Welcome to the dark side, young KaiserJohan. You’ve made the right choice. Glory and power will be yours.

There are more pros than what you listed.
In a talk about Longs Peak, NVidia and ATI (I believe) didn’t hold back on discussing why OpenGL needed Longs Peak. Since it didn’t get it, all those reasons still apply.
It’s not designed for games, its API is left-over cruft from a poor and non-game-focused initial design, they refuse to get rid of bind-to-edit and the state machine, etc.

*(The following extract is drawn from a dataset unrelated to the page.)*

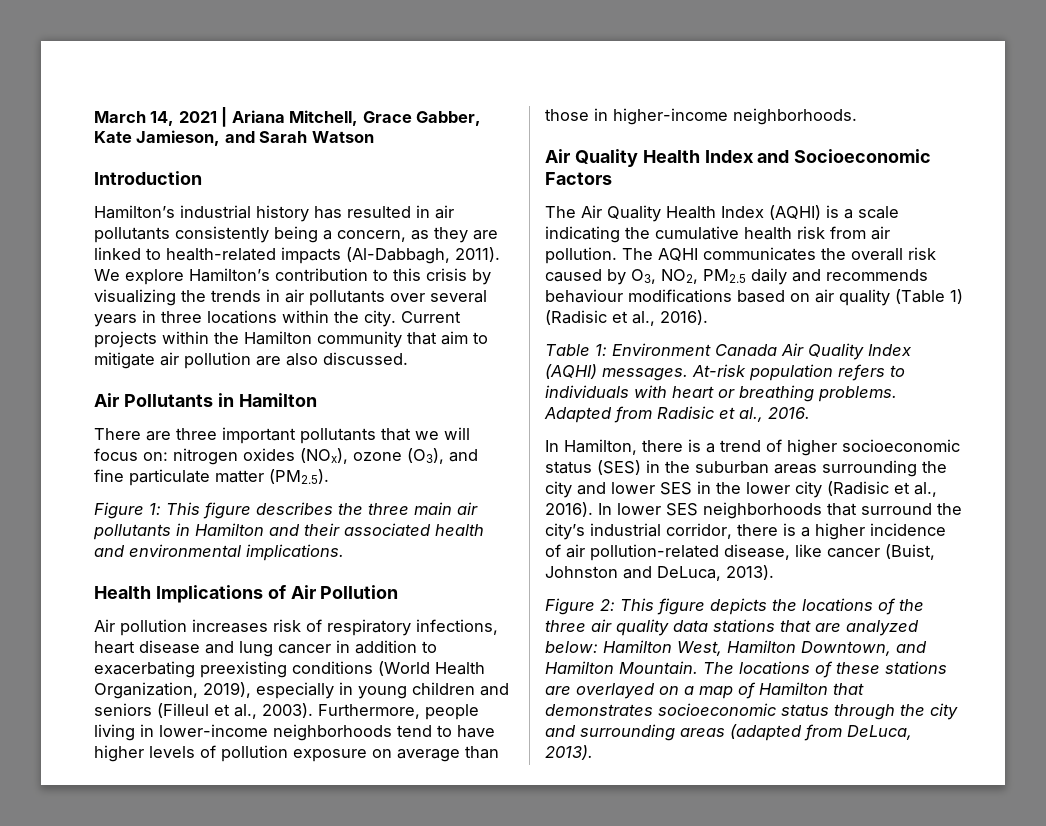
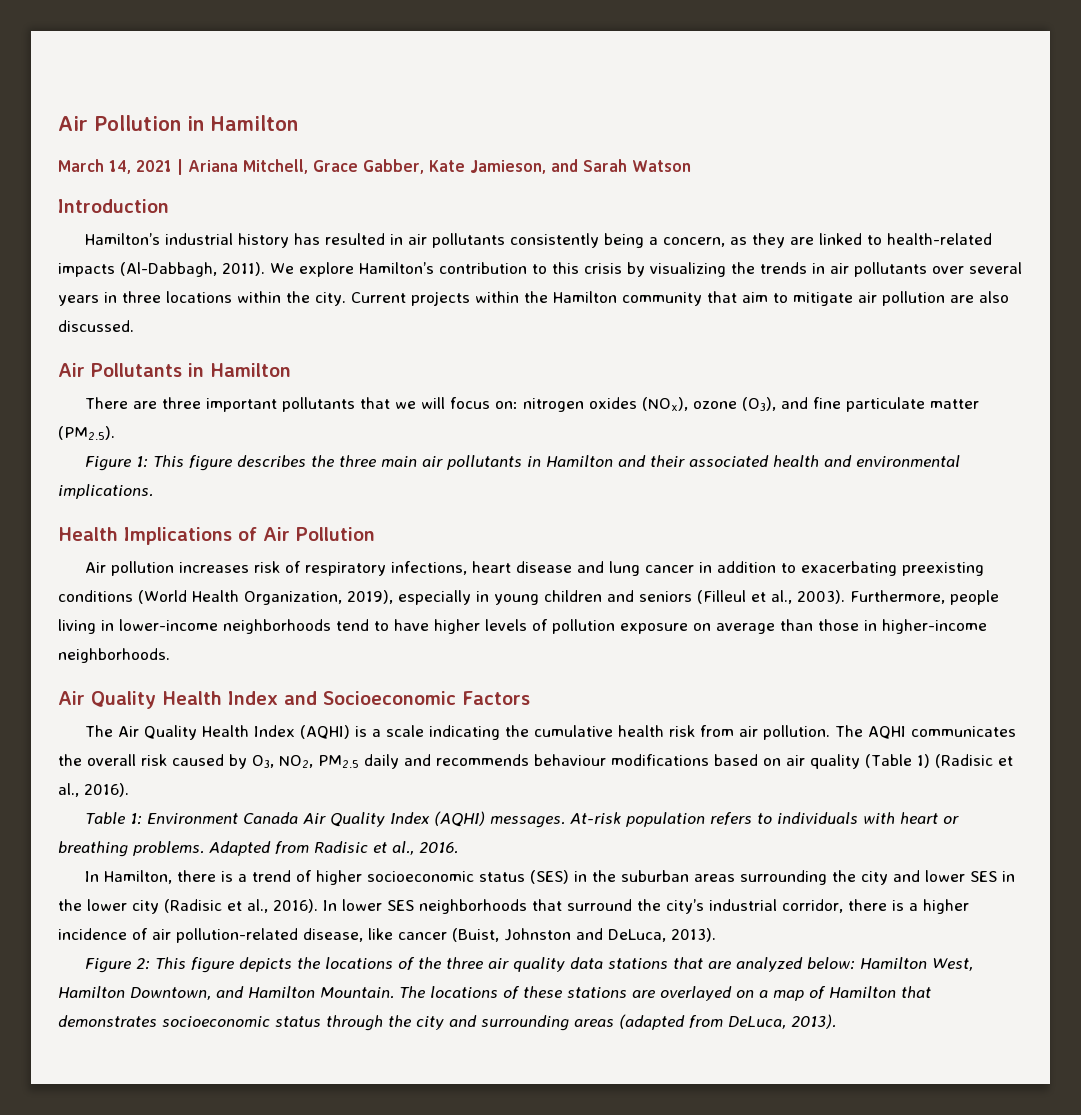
(94, 117) none -> [58,115,298,131] Air Pollution in Hamilton //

And there are fewer cons than what you listed.
In fact, the tutorial scene is a major con of OpenGL. You never know if they are using deprecated cruft or modern techniques.
With Direct3D, there are plenty of samples already included in the SDK. Don’t bother searching, and feel comfort as you enjoy sample code that is not deprecated and specifically up-to-date for whatever version you choose.

Performance?
When I reconstructed my newest graphics library for my engine it started by just clearing the screen and drawing a single triangle.
Redundant state-changes all removed in all versions of the engine, just very bare-bones set-up.
OpenGL already performed less than 1 3rd of Direct3D 11 (and Direct3D 9 somewhere between).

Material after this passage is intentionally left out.